Hassan Echaïr, Âmes suspendues

Arts plastiques

Par Abdelhak Najib

 Le plasticien marocain qui vit et travaille à Tétouan expose ses derniers travaux à la galerie Dar d’art à Tanger. Du 24 février au 24 mars 2023.

À traverser avec attention et profonde pénétration, les travaux de Hassan Echaïr, nous sommes face à une première évidence qui s’impose à nous comme une vérité en évolution. Cette œuvre est sous-tendue par une alchimie créatrice portant dans ses sillages des fondamentaux en variation continue qui vont de l’Être en soi à l’Esprit comme une ligne de démarcation entre une certaine idée du vrai et la une certaine approche de la véracité comme expression humaine inscrite dans le temps, dans l’espace et dans la promesse de ce qui adviendra. Ceci, évidemment partant de ce postulat qui ne souffre aucune ombre que «L’exactitude n’est pas la vérité», comme aimait à la répéter souvent ce cher Henri Matisse. Elle ne le sera jamais pour cette unique raison que la matière, celle qui préside au vivant vit de transformation et de transmutation. Elle n’est que parce qu’elle évolue et se transcende elle-même dans un élan vers l’ouvert, vers l’infini, vers l’inconnu. Cet inconnu qui nous sert de  lanterne pour cet avenir en constante élaboration, allant du début et la fin et de la fin aux débuts, qui sont ici autant de renaissances et du même et du différent, du proche et du lointain, de ce qui est visible et de l’invisible.

C’est dans ce sens qu’il faut saisir ce questionnement constant qui traverse comme un fil d’Ariane, un fil noir, faut-il encore le préciser, toute l’œuvre du plasticien, autour de trois dimensions : la matière comme élément principal du vivant, l’espace comme une liaison fractale entre d’infinis dimensions et la lumière, qui, elle, est la source primordiale présidant à la vie dans ses innombrables variations et variétés.

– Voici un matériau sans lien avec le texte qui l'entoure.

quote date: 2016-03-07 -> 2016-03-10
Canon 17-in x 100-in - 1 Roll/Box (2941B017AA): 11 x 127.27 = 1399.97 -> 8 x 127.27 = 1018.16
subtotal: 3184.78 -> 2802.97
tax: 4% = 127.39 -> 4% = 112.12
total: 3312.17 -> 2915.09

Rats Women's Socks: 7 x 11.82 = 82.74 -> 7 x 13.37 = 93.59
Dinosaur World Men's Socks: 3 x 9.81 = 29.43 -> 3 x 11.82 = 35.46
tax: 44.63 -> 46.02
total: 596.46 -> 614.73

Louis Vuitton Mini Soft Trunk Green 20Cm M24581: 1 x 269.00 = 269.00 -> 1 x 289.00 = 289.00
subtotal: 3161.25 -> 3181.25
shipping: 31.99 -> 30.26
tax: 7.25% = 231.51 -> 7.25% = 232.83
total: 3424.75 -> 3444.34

C’est à cet instant précis que l’érgon rencontre toutes les ramifications de l’expressivité puisée à même le principe de vie : «Il y a ici une ergonomie, qui, au-delà des interactions entre l’Homme en activité et les composantes de cette même activité, se libère de ce nómos dans le sens grec du vocable signifiant «loi». Ce qui devient prégnant, c’est la liberté de l’expression affranchie des limites temporelles, spatiales et dimensionnelles. Donner corps à une œuvre, c’est une des multiples manières pour renaître à soi et au monde. C’est une des voies ouvrant sur ce périple intérieure qui nous donne la chose de vivre et de rêver conjointement notre vie.  C’est ce qui fait de cette expression une manière de vivre pour ne pas mourir de «vérité». Toutes ces «vérités» qui nous incarcèrent, nous dogmatisent, nous imposent une vision unique et unilatérale, une seule ligne droite souvent menant nulle part…», précise ici le peintre Hassan Echaïr. 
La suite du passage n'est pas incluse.